Questo è il risultato naturale dell’anarchia capitalista, in cui ogni cricca di capitalisti nazionali compete contro altre cricche di capitalisti nazionali per risorse e mercati. Invece, per iniziare davvero ad affrontare il cambiamento climatico, dobbiamo espropriare tutti i monopoli secondo un piano di produzione socialista. A quel punto potremmo riqualificare le industrie dannose per l’ambiente quasi dall’oggi al domani. Potremmo mettere a disposizione tutte le risorse della società per affrontare il problema di una transizione del 100% verso fonti di energia verde e rinnovabile a una velocità incredibile. E potremmo farlo aumentando il numero di gigawatt di energia prodotta. Sulla base di un piano razionale dell’agricoltura, la tecnologia più avanzata potrebbe essere uniformemente applicata per aumentare enormemente la produzione alimentare, riducendo al contempo le emissioni, così come l’uso di acqua, energia e suolo, liberando enormi terreni per ridarli alla natura.

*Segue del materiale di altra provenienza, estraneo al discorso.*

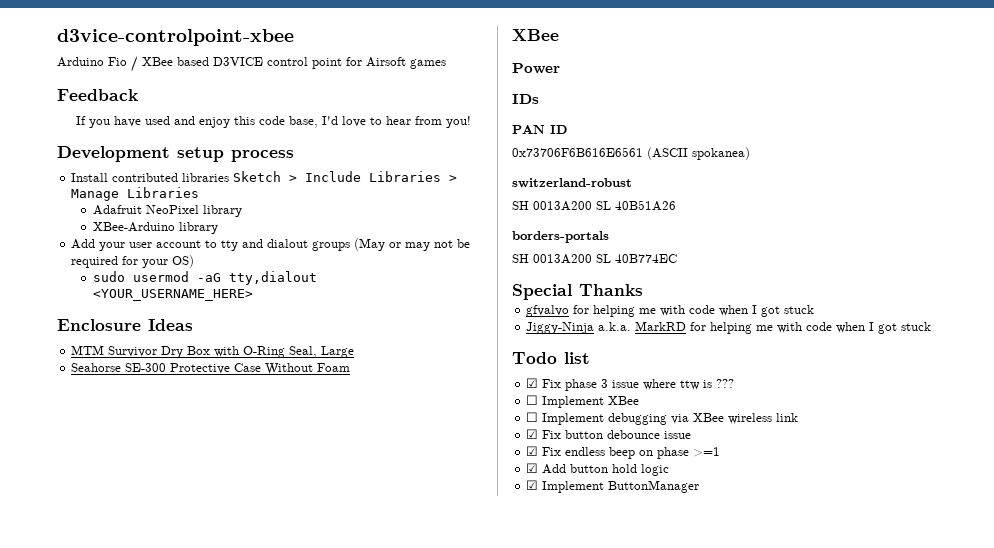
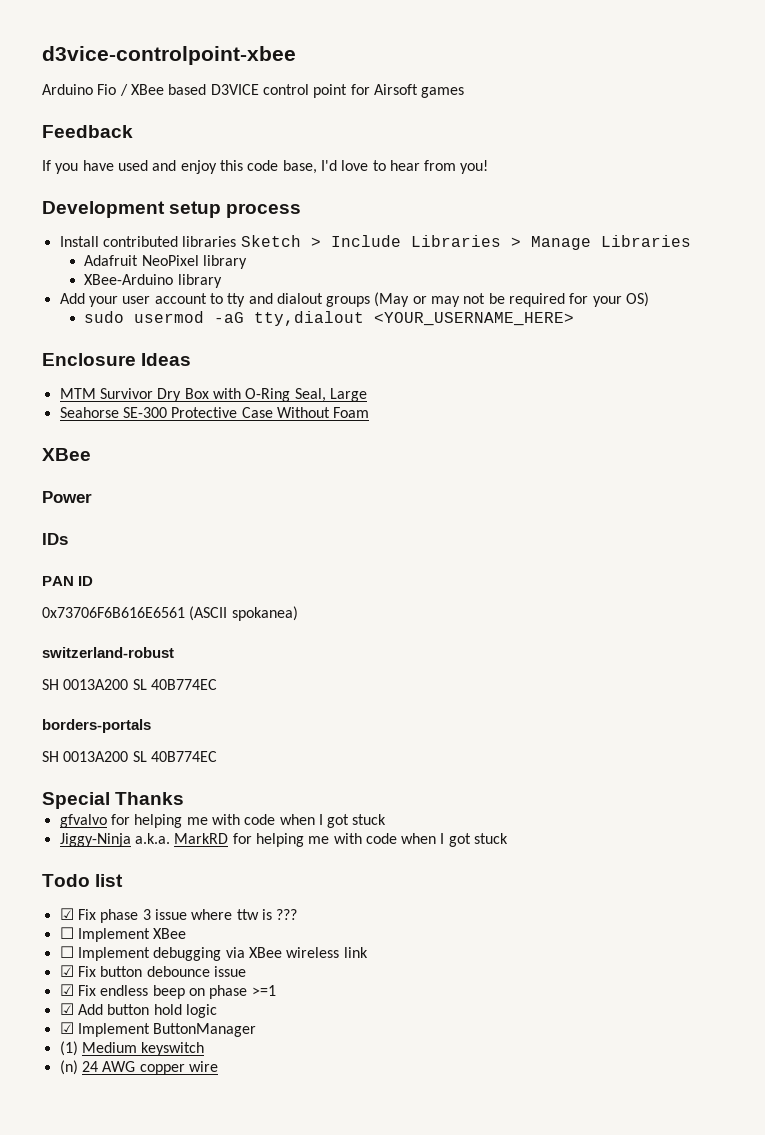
[615,200,676,211] 40B51A26 -> [150,679,217,690] 40B774EC
(700, 486) none -> [59,1041,205,1056] [59,1060,218,1075] // (1) Medium keyswitch // (n) 24 AWG copper wire

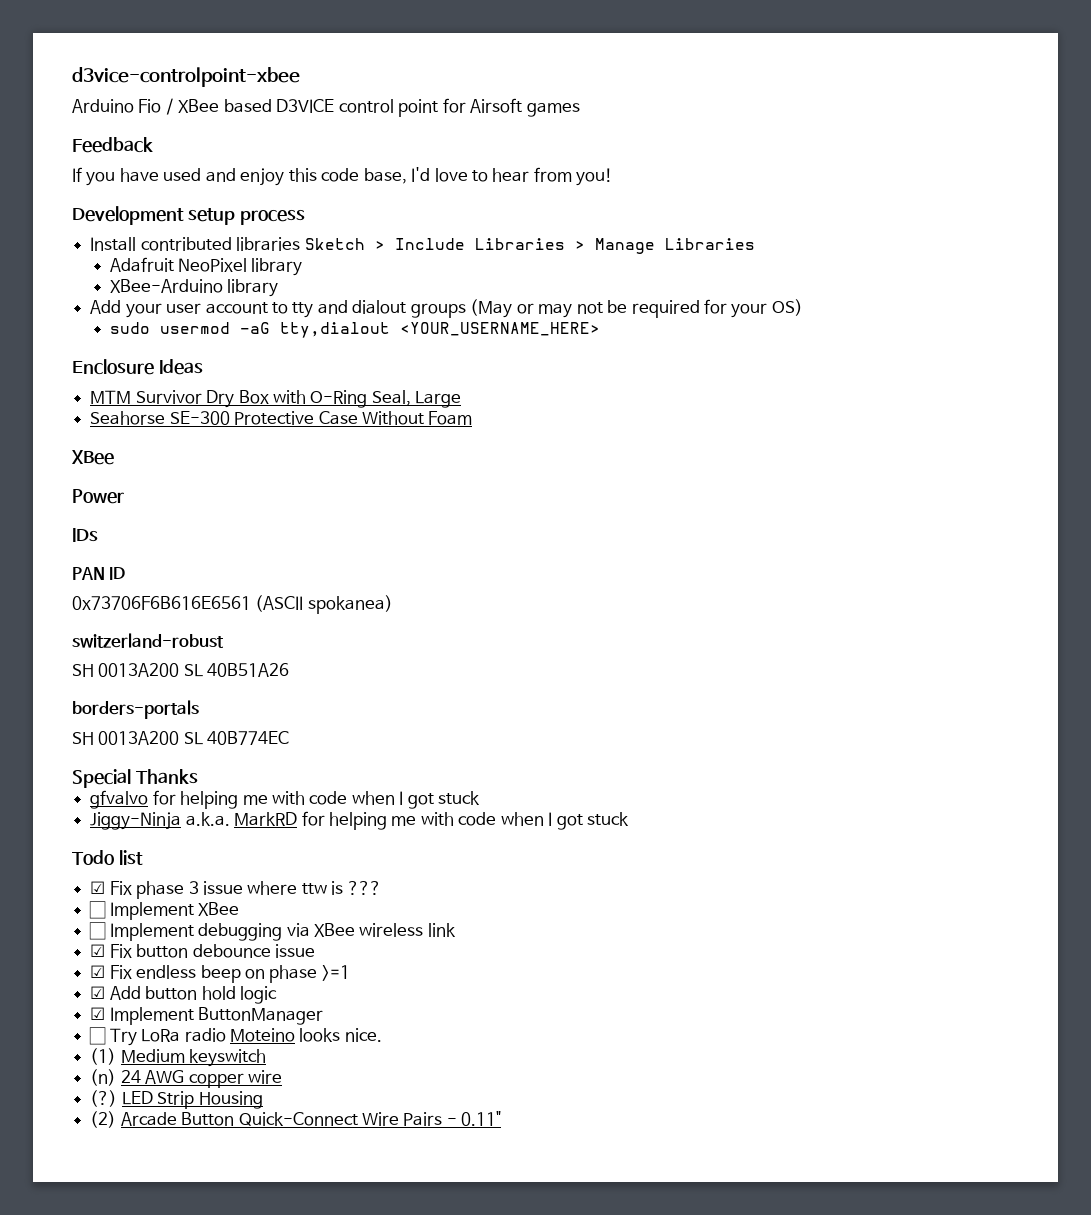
[150,679,217,690] 40B774EC -> [207,663,290,677] 40B51A26
(257, 1030) none -> [89,1027,382,1046] // ☐ Try LoRa radio Moteino looks nice.
(218, 1066) none -> [90,1090,263,1109] [90,1111,502,1128] // (?) LED Strip Housing // (2) Arcade Button Quick-Connect Wire Pairs - 0.11"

Un giovane attivista ha spiegato a Der Spiegel che invece di un’economia orientata alla “crescita”, abbiamo bisogno di “un’economia orientata al bene comune”. Siamo d’accordo con quest’ultimo punto, ma il contrario di una “economia orientata al bene comune” non è la “crescita”. La vera contrapposizione è tra anarchia capitalista e pianificazione socialista.